To do: Exact copies of all entries are needed. Pictures are to be left out.

Material for this task:
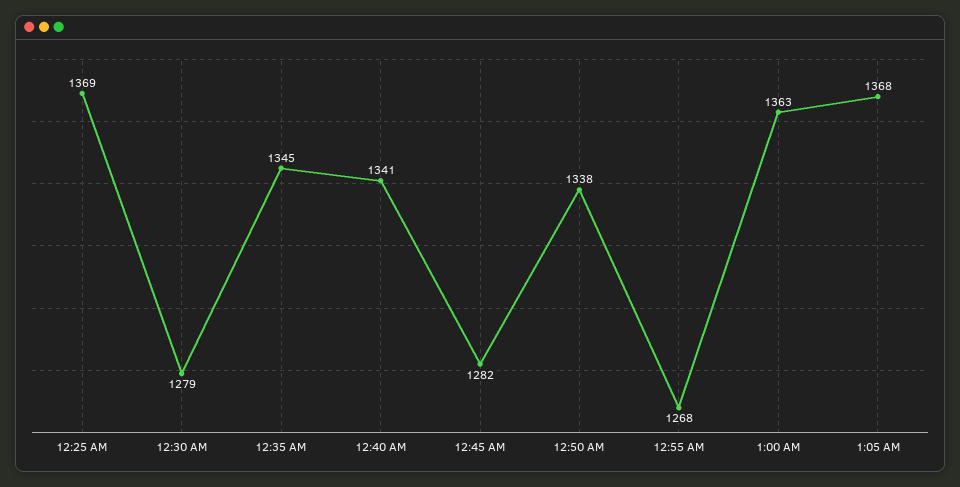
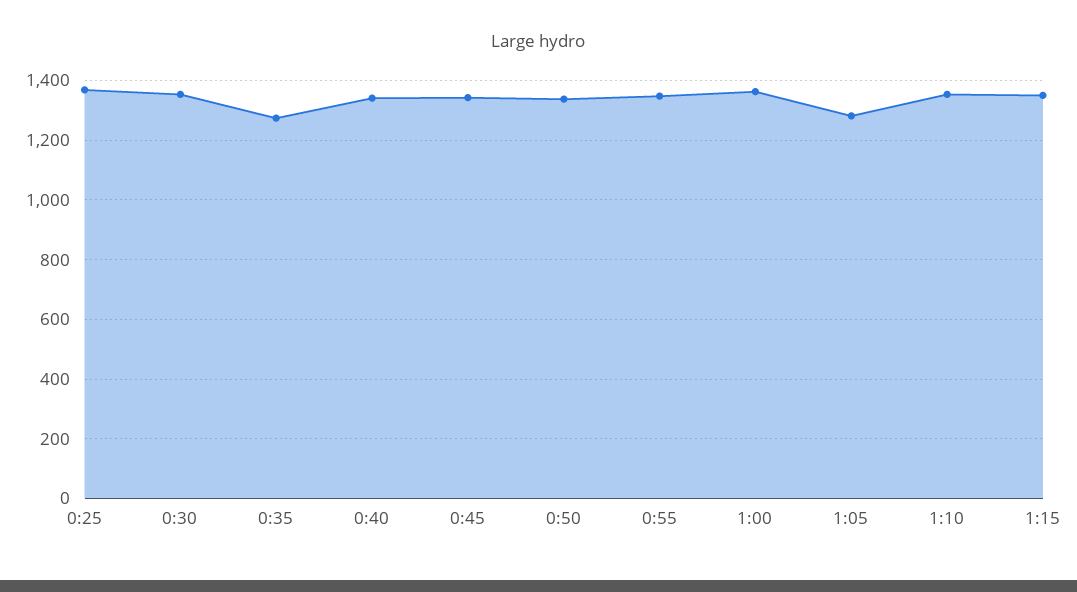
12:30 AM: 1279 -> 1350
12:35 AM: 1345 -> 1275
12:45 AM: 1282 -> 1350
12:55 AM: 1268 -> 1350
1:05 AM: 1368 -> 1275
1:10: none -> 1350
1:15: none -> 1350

Task solution:
12:30 AM: 1279 -> 1350
12:35 AM: 1345 -> 1275
12:45 AM: 1282 -> 1350
12:55 AM: 1268 -> 1350
1:05 AM: 1368 -> 1275
1:10: none -> 1350
1:15: none -> 1350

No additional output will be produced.